Task details
In your copy of the data, include no pictures and alter nothing else.

Data for this task
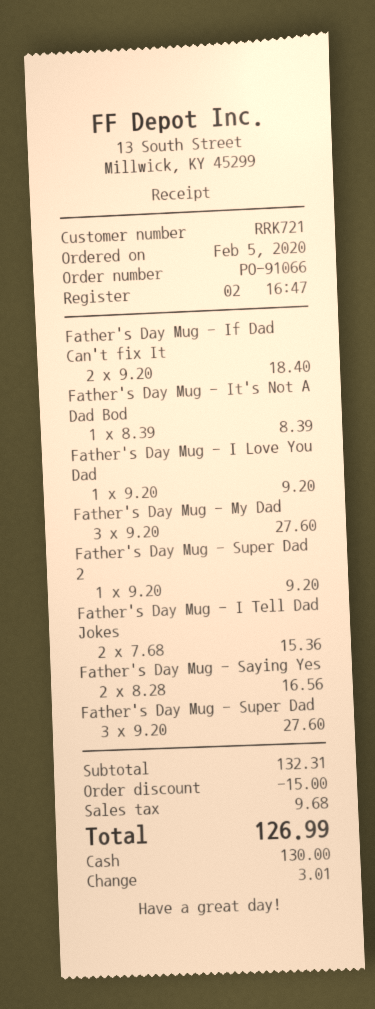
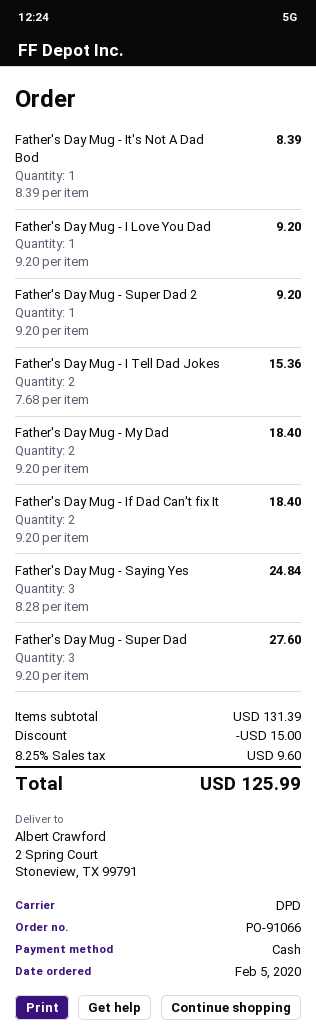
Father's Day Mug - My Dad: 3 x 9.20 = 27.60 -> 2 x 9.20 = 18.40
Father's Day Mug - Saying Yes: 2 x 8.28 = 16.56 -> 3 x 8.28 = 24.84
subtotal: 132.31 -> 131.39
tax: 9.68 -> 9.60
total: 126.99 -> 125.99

Task output
Father's Day Mug - My Dad: 3 x 9.20 = 27.60 -> 2 x 9.20 = 18.40
Father's Day Mug - Saying Yes: 2 x 8.28 = 16.56 -> 3 x 8.28 = 24.84
subtotal: 132.31 -> 131.39
tax: 9.68 -> 9.60
total: 126.99 -> 125.99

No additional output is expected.